WHAT IS NEEDED: Restate the lines word for word, from the one containing "rename heroku production" through the last line of the entries below, without any other lines.

RECORDS PROVIDED:
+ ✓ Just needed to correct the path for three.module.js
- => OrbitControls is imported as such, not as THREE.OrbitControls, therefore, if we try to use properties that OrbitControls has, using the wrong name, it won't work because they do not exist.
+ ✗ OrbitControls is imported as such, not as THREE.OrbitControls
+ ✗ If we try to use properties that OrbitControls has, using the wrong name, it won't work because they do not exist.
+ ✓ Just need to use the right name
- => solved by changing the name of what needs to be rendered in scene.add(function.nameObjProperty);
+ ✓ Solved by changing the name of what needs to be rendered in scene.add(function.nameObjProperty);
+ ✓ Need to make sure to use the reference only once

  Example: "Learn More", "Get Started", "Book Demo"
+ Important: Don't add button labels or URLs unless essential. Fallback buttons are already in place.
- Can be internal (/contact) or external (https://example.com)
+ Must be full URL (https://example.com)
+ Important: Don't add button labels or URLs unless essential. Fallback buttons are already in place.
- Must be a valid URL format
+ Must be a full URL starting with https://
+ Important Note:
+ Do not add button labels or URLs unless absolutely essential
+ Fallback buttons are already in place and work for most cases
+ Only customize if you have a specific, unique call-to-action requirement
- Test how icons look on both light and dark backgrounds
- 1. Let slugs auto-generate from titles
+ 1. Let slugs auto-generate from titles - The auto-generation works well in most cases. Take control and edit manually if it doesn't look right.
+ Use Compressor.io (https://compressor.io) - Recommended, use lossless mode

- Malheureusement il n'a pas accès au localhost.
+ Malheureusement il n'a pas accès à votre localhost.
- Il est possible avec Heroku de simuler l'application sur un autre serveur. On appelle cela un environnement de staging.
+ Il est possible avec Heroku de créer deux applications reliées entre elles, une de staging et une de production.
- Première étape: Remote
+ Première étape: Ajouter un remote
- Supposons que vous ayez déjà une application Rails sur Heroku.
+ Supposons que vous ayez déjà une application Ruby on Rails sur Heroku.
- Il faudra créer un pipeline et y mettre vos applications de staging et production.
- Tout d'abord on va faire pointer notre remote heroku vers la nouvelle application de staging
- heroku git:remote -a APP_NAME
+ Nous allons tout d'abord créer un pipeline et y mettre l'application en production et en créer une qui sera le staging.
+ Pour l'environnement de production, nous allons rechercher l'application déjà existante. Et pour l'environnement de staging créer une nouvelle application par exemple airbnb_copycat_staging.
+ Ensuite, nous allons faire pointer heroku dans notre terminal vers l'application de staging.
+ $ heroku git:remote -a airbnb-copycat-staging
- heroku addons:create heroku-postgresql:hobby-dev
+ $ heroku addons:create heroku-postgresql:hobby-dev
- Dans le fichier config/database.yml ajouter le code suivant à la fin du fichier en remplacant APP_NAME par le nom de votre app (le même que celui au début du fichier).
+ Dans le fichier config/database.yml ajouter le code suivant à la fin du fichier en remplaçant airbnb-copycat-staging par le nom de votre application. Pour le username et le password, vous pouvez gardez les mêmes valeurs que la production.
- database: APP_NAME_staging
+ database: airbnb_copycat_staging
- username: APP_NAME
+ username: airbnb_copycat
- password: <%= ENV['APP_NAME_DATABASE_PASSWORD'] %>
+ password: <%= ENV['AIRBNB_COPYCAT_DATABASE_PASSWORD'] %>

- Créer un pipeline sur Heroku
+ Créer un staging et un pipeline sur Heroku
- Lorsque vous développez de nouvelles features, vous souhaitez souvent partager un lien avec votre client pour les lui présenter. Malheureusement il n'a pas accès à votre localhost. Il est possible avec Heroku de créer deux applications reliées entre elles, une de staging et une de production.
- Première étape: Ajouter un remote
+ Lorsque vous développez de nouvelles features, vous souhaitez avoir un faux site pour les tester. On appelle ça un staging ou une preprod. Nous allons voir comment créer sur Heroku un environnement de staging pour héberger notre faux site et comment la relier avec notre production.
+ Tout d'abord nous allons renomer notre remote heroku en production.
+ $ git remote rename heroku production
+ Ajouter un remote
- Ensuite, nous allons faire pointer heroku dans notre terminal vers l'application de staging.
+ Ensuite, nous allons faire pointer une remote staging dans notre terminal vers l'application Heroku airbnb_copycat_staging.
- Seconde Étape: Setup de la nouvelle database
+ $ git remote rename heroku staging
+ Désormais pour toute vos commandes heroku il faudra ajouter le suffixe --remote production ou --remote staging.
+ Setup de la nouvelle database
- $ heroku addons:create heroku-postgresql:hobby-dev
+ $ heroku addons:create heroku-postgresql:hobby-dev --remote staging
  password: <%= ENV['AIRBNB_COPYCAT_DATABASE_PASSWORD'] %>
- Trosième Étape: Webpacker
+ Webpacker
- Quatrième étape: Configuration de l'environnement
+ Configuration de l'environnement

ANSWER TO THIS EXERCISE:
+ $ git remote rename heroku production
+ Ajouter un remote
- Ensuite, nous allons faire pointer heroku dans notre terminal vers l'application de staging.
+ Ensuite, nous allons faire pointer une remote staging dans notre terminal vers l'application Heroku airbnb_copycat_staging.
- Seconde Étape: Setup de la nouvelle database
+ $ git remote rename heroku staging
+ Désormais pour toute vos commandes heroku il faudra ajouter le suffixe --remote production ou --remote staging.
+ Setup de la nouvelle database
- $ heroku addons:create heroku-postgresql:hobby-dev
+ $ heroku addons:create heroku-postgresql:hobby-dev --remote staging
  password: <%= ENV['AIRBNB_COPYCAT_DATABASE_PASSWORD'] %>
- Trosième Étape: Webpacker
+ Webpacker
- Quatrième étape: Configuration de l'environnement
+ Configuration de l'environnement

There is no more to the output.